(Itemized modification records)
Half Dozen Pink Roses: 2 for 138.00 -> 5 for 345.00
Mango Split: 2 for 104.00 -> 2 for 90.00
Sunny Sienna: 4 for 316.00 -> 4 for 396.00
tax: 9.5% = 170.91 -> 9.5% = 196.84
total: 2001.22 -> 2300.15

* * *

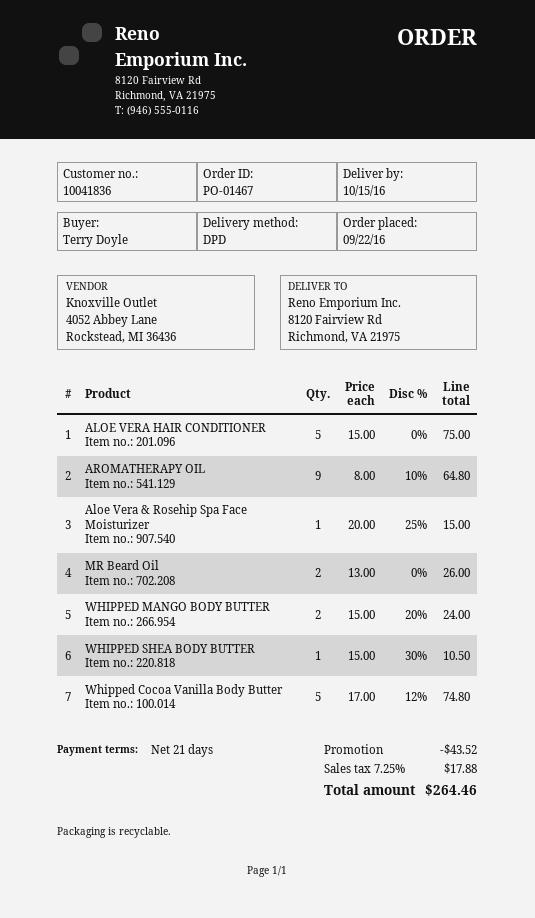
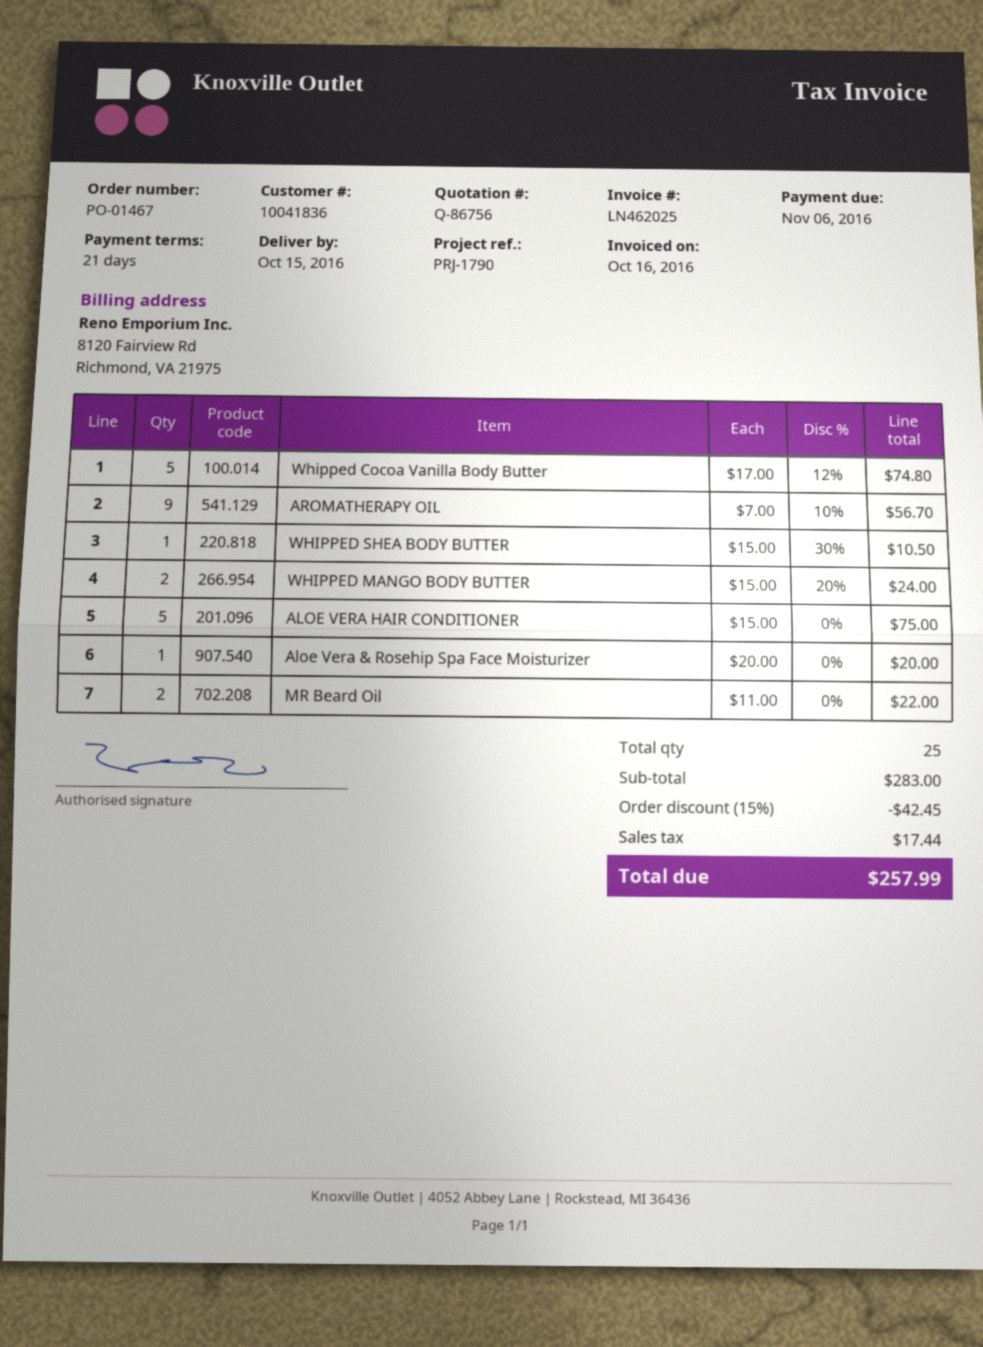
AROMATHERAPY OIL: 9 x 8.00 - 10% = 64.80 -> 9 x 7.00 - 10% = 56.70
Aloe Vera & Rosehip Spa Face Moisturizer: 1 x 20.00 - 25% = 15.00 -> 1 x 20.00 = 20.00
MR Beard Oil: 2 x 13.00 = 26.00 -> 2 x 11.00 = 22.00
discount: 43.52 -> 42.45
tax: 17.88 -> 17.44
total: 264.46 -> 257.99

- TASK OBJECTIVE
Taking the records above, retype every line from the one with "MR Beard Oil: 2" down to the one with "total: 264.46 -> 257.99", exactly and with nothing else.

- WRITTEN ANSWER
MR Beard Oil: 2 x 13.00 = 26.00 -> 2 x 11.00 = 22.00
discount: 43.52 -> 42.45
tax: 17.88 -> 17.44
total: 264.46 -> 257.99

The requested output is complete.